▶ [Records for the task]:
● ● ● ● ● ● ●
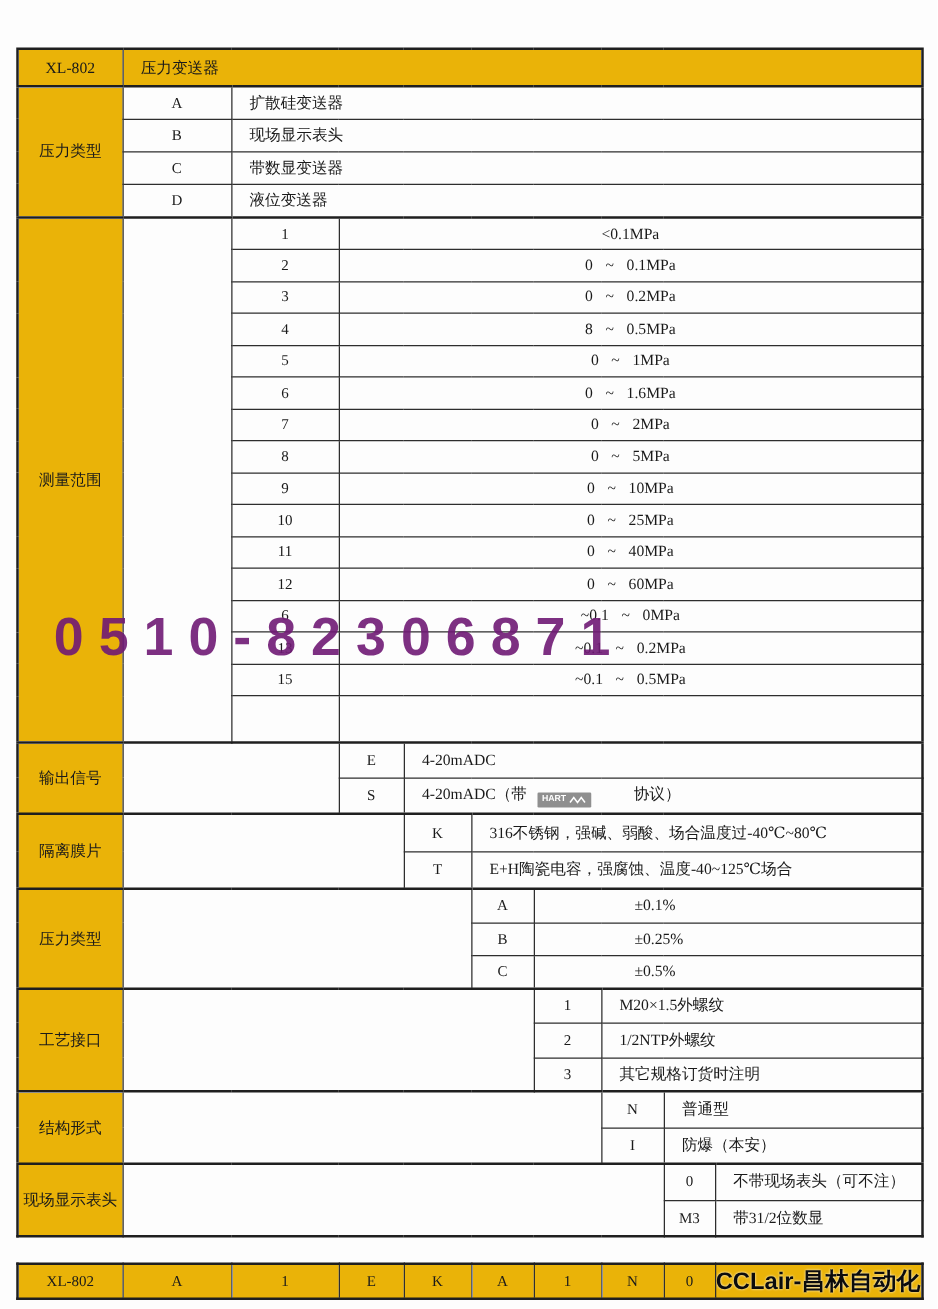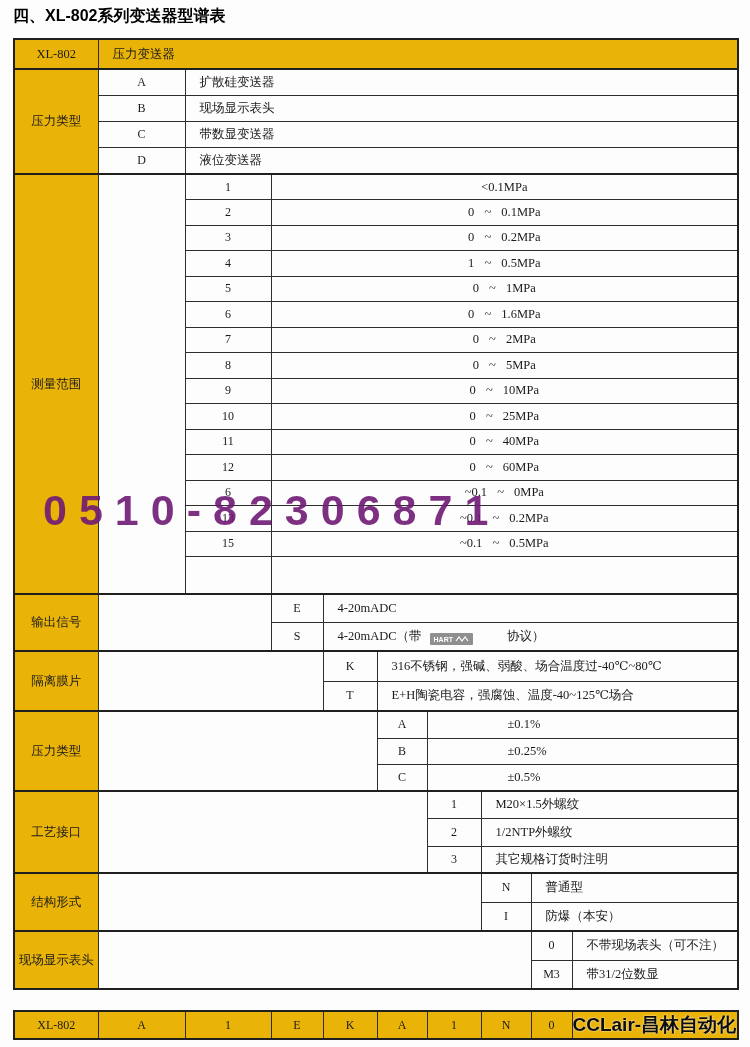--- a/index.html
+++ b/index.html
@@ -49,21 +49,20 @@
     text-align:right; padding-right:2px; letter-spacing:0;
     text-shadow:0 0 2px #fff;
   }
   .sum-cell { font-size:12px; text-align:center; }
 </style>
 </head>
 <body>
 
 <div class="page">
 
-  <div class="title">四、XL-802系列变送器型谱表</div>
 
   <div class="watermark">0510-82306871</div>
 
   <table class="main spec">
     <colgroup>
       <col style="width:84px">
         <col style="width:87px">
         <col style="width:86px">
       <col style="width:52px">
         <col style="width:54px">
@@ -107,21 +106,21 @@
       <tr style="height:25.5px">
           <td class="code">2</td>
           <td class="rng" colspan="7">0 ~ 0.1MPa</td>
         </tr>
       <tr style="height:25.5px">
           <td class="code">3</td>
           <td class="rng" colspan="7">0 ~ 0.2MPa</td>
         </tr>
       <tr style="height:25.5px">
           <td class="code">4</td>
-          <td class="rng" colspan="7">1 ~ 0.5MPa</td>
+          <td class="rng" colspan="7">8 ~ 0.5MPa</td>
         </tr>
       <tr style="height:25.5px">
           <td class="code">5</td>
           <td class="rng" colspan="7">0 ~ 1MPa</td>
         </tr>
       <tr style="height:25.5px">
           <td class="code">6</td>
           <td class="rng" colspan="7">0 ~ 1.6MPa</td>
         </tr>
       <tr style="height:25.5px">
● ● ● ● ● ● ●
▶ [Work instruction]:
Keep every word of the records above exactly, and return them with no pictures.

▶ [Your solution]:
--- a/index.html
+++ b/index.html
@@ -49,21 +49,20 @@
     text-align:right; padding-right:2px; letter-spacing:0;
     text-shadow:0 0 2px #fff;
   }
   .sum-cell { font-size:12px; text-align:center; }
 </style>
 </head>
 <body>
 
 <div class="page">
 
-  <div class="title">四、XL-802系列变送器型谱表</div>
 
   <div class="watermark">0510-82306871</div>
 
   <table class="main spec">
     <colgroup>
       <col style="width:84px">
         <col style="width:87px">
         <col style="width:86px">
       <col style="width:52px">
         <col style="width:54px">
@@ -107,21 +106,21 @@
       <tr style="height:25.5px">
           <td class="code">2</td>
           <td class="rng" colspan="7">0 ~ 0.1MPa</td>
         </tr>
       <tr style="height:25.5px">
           <td class="code">3</td>
           <td class="rng" colspan="7">0 ~ 0.2MPa</td>
         </tr>
       <tr style="height:25.5px">
           <td class="code">4</td>
-          <td class="rng" colspan="7">1 ~ 0.5MPa</td>
+          <td class="rng" colspan="7">8 ~ 0.5MPa</td>
         </tr>
       <tr style="height:25.5px">
           <td class="code">5</td>
           <td class="rng" colspan="7">0 ~ 1MPa</td>
         </tr>
       <tr style="height:25.5px">
           <td class="code">6</td>
           <td class="rng" colspan="7">0 ~ 1.6MPa</td>
         </tr>
       <tr style="height:25.5px">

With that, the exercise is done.